§ **Task goal**:
Output only how many lines below contain "Была".

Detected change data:
------------------------------

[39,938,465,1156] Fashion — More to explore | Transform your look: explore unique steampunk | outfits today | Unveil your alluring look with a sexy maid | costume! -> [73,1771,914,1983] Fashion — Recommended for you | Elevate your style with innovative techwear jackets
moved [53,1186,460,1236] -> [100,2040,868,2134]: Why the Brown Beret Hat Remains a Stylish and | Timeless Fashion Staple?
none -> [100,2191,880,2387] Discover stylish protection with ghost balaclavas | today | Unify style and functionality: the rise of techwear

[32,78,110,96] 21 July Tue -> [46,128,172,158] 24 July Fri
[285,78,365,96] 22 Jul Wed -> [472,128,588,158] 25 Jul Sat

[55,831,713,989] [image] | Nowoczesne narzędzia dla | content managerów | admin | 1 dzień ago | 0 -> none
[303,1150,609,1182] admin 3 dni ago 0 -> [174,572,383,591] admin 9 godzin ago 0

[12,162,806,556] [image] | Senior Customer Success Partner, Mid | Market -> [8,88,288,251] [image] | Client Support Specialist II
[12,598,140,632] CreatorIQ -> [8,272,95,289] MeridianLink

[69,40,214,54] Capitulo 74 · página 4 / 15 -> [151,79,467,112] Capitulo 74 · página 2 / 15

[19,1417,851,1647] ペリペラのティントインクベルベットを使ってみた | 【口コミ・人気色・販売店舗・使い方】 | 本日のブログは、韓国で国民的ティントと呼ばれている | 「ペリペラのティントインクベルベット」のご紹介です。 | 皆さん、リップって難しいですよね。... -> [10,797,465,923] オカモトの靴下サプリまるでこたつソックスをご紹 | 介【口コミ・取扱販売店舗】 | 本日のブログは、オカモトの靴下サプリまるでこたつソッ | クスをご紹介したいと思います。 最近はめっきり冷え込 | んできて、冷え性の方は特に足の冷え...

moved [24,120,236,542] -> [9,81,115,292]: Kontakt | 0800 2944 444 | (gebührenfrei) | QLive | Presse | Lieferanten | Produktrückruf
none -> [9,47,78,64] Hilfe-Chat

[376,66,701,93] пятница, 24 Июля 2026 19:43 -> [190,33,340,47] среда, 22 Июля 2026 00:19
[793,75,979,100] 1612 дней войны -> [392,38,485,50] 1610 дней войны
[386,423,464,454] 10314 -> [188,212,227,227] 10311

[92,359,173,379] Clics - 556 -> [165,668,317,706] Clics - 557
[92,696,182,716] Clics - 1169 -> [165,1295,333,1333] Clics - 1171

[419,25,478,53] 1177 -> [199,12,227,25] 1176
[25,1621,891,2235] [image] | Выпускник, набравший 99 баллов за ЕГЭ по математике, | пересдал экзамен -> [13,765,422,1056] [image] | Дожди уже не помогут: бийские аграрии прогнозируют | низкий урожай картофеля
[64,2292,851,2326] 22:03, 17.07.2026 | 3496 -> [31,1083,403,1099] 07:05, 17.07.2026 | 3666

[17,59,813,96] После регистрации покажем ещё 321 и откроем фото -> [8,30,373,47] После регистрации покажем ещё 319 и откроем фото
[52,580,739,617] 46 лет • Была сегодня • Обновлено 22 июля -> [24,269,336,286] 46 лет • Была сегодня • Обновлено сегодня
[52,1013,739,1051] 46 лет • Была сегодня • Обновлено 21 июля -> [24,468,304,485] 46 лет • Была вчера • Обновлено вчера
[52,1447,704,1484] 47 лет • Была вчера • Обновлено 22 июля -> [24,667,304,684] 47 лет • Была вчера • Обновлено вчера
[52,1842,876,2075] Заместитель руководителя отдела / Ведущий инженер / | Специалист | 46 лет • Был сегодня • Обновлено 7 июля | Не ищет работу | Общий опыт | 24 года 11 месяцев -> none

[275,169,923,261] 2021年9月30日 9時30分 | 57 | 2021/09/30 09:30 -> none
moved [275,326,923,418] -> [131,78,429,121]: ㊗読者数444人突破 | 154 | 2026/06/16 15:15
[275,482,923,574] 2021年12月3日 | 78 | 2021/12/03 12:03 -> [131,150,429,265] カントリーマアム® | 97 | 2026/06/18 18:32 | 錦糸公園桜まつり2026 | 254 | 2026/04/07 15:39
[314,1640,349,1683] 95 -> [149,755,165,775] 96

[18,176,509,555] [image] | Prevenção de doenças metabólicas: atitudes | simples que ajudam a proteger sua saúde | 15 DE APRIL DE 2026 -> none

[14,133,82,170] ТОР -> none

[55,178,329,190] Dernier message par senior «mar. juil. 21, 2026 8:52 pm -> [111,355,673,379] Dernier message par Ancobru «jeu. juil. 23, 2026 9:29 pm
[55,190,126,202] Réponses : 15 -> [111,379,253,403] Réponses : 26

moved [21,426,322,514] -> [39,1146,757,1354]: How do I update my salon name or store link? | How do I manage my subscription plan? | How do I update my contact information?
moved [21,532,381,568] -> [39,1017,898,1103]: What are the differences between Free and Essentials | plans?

------------------------------

§ **Answer space**:
3